Por una parte mínima - Alfa y Omega

Por una parte mínima

Martes de la 2ª semana de Adviento / Mateo 18, 12-14

Carlos Pérez Laporta
El Buen Pastor. Atribuido a Philippe de Champaigne. Museo de las Ursulinas de Mâcon, Francia. Foto: Yelkrokoyade.

Evangelio: Mateo 18, 12-14

En aquel tiempo, dijo Jesús a sus discípulos:

«¿Qué os parece? Suponed que un hombre tiene cien ovejas: si una se le pierde, ¿no deja las noventa y nueve en los montes y va en busca de la perdida? Y si la encuentra, en verdad os digo que se alegra más por ella que por las noventa y nueve que no se habían extraviado.

Igualmente, no es voluntad de vuestro Padre que está en el cielo que se pierda ni uno de estos pequeños».

Comentario

«¿Qué os parece? Suponed que un hombre tiene cien ovejas: si una se le pierde, ¿no deja las noventa y nueve en los montes y va en busca de la perdida?». No, Señor; nadie en su sano juicio dejaría noventa y nueve ovejas en los montes para buscar una sola que se le ha perdido. Nadie abandonaría la mayor parte de sus pertenencias por una parte mínima. Nadie tiene un aprecio individualizado y particular por todas y cada una de sus posesiones. Nadie ama tanto las partes como el todo. Nadie ama tanto el universo y cada persona. Nadie es capaz de un amor tan grande y tan personal. Solo Tú.

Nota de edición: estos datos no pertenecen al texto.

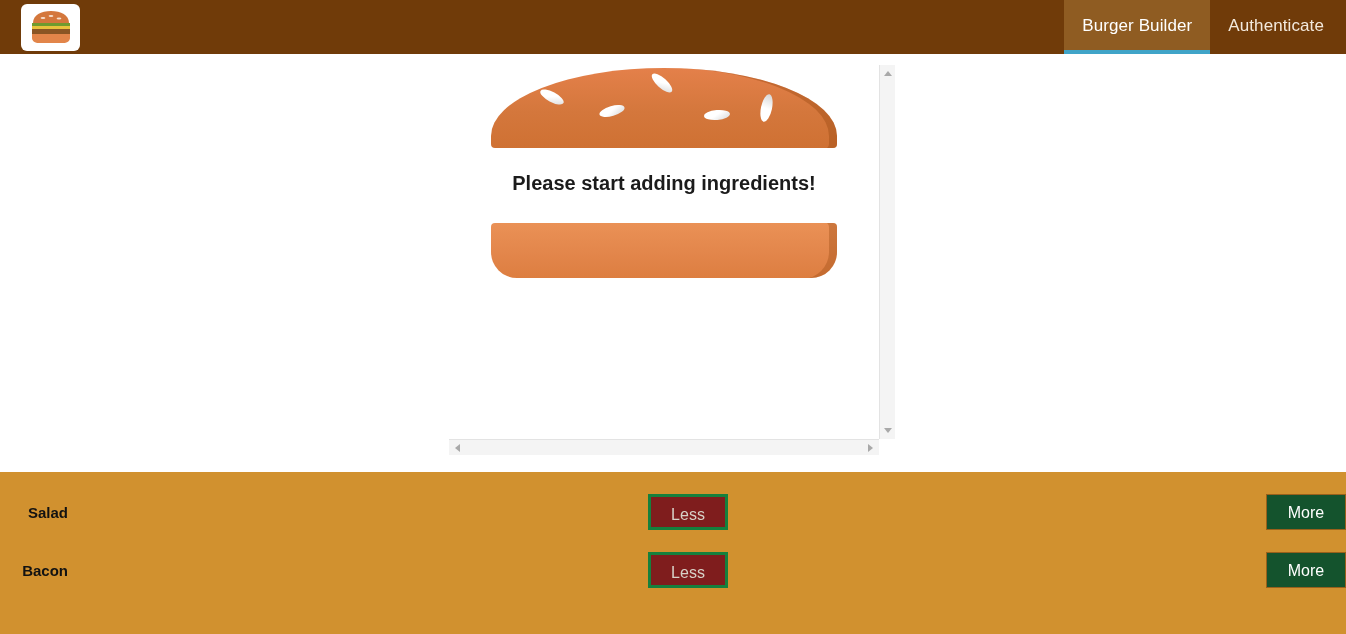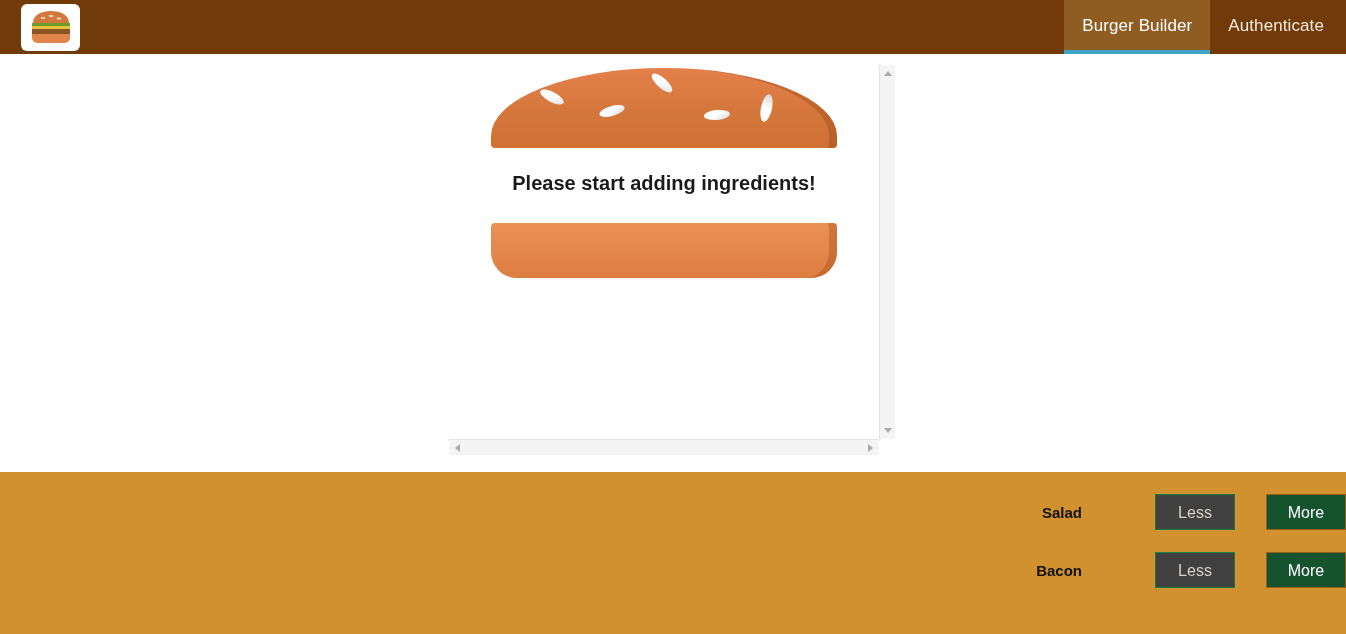"Salad" .control { gap: 21px -> none; justify-content: flex-end -> space-between }
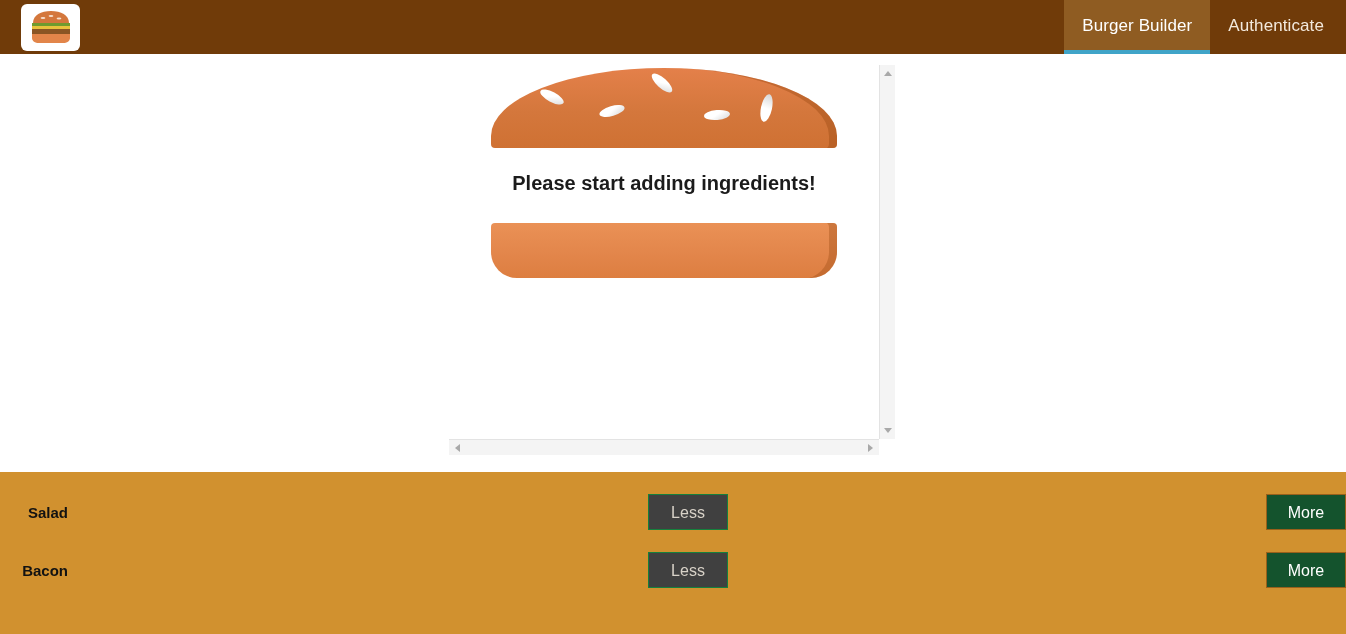"Less" .btn-less { background: #404040 -> #7f1d1d; border: 1px solid #15803d -> 3px solid #15803d }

«Y si la encuentra, en verdad os digo que se alegra más por ella que por las noventa y nueve que no se habían extraviado». Tan verdadero es tu afecto, que la alegría es mayor por cada persona recuperada que por el conjunto de las salvadas. Tal era tu dolor personal por cada oveja descarriada. Porque no es “más” tu alegría por una cuestión de cantidad. Tu alegría es más grande porque incluye el pecado, la lejanía y el dolor que te causaba la separación de la oveja perdida: hay más alegría porque es una alegría que ha recorrido toda la distancia que te separaba de ella. Y es una alegría que deberíamos compartir, que se hace nuestra, porque todas las alegrías del Padre son la causa de nuestra alegría.